A flower shop owner looks at the empty store. Yonhap
According to a survey conducted last month by professor Lim Dong-kyun from University of Seoul, 89.5 percent of some 1,202 respondents said that the new law was effective. Some 45.6 percent said the impact was little, while 5.6 percent said the changes were huge. Just 0.6 percent said there was no change at all.
The “Kim Young-ran law,” named after the former Supreme Court justice who first drafted it, bars civil servants, journalists and teachers, as well as their spouses, from accepting meals and gifts worth more than 30,000 won ($27) and 50,000 won, respectively. It took effect on Sept. 28 last year.
The limits on the value of meals, gifts and congratulatory and condolence money effect some 4 million South Koreans.
The report showed that 52.9 percent of respondents said they received less requests for recruitment favors. Slightly over 55 percent said they sent and received gifts less often after the law was introduced.
About 36 percent said they dined less often with employees, while 43.6 percent said they paid bills separately more often compared to before.
Almost half, 48 percent, said further revision is needed to strengthen the law, such as fixing the price ceiling of meals, gifts and congratulatory and condolence money.
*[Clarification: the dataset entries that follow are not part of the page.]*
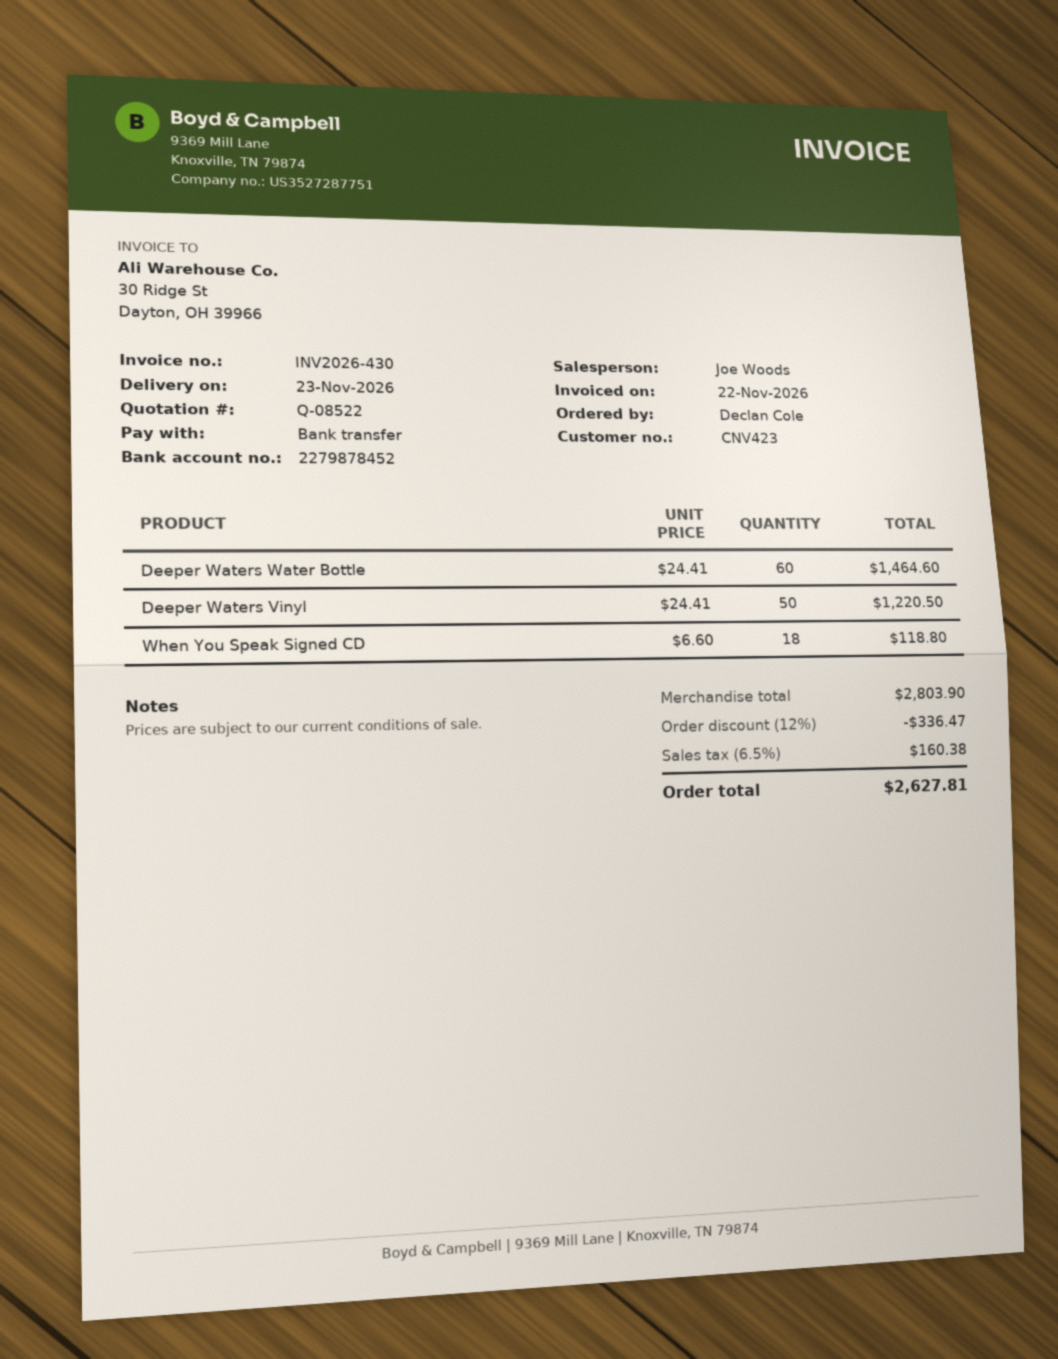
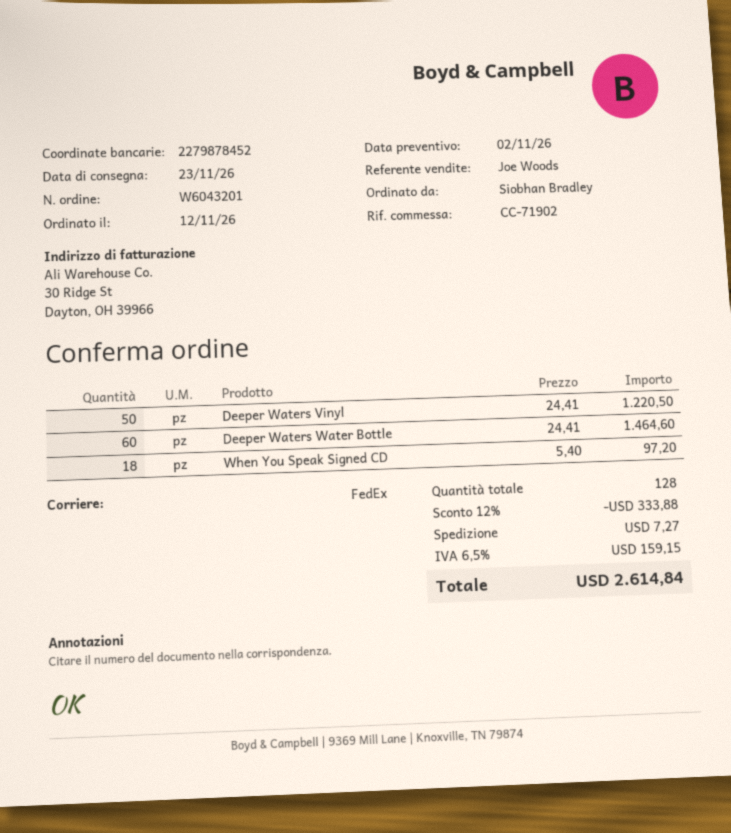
ordered by: Declan Cole -> Siobhan Bradley
When You Speak Signed CD: 18 x 6.60 = 118.80 -> 18 x 5.40 = 97.20
discount: 12% = 336.47 -> 12% = 333.88
shipping: none -> 7.27
tax: 6.5% = 160.38 -> 6.5% = 159.15
total: 2627.81 -> 2614.84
Among those under the direct effect of the law, 36 percent echoed the view.
Rep. Kang Hyo-sang of the main opposition Liberty Korea Party proposed in June a revision bill to the current anti-corruption law, suggesting to raise the cap on the value of meals and gifts each to 100,000 won, while lowering that on congratulatory and condolence money to 50,000 won.
Respondents, at the same time, said there are still uncertainties with regards to the scope and implementation.
Around 37 percent said the standards of the legislation is too vague to be applied to real life, followed by those who said “punishment is weak and targeting only certain groups of people.”
Kim Young-ran. Yonhap
With the Chuseok holiday just around the corner, complaints of the price limits on meals and gifts have been growing, as many say the caps are set too low without considering market prices.
Protests are strong especially from the agriculture and food industries, which say they have seen large decreases in sales after the law’s effectuation.
Korea Rural Economic Institute data showed that seven major department stores saw a 14.4 percent on-year drop in sales of gift sets for the Lunar New Year holiday early this year. Sales of gift sets comprising agricultural products declined by 25 percent.
However, in the above mentioned survey, about 70 percent of those who run their own business said that their income had not changed compared to a year ago, while only 8 percent said their income dramatically worsened.
Professor Lim, who led the survey, said during a forum on the anti-corruption law hosted Wednesday that “it is undeniable that the anti-corruption law has made actual changes in Korean society in terms of social and culture aspects.”
As of last month, the Supreme Prosecutors’ Office had booked 109 people for violating the new regulations, with five of them indicted on criminal charges.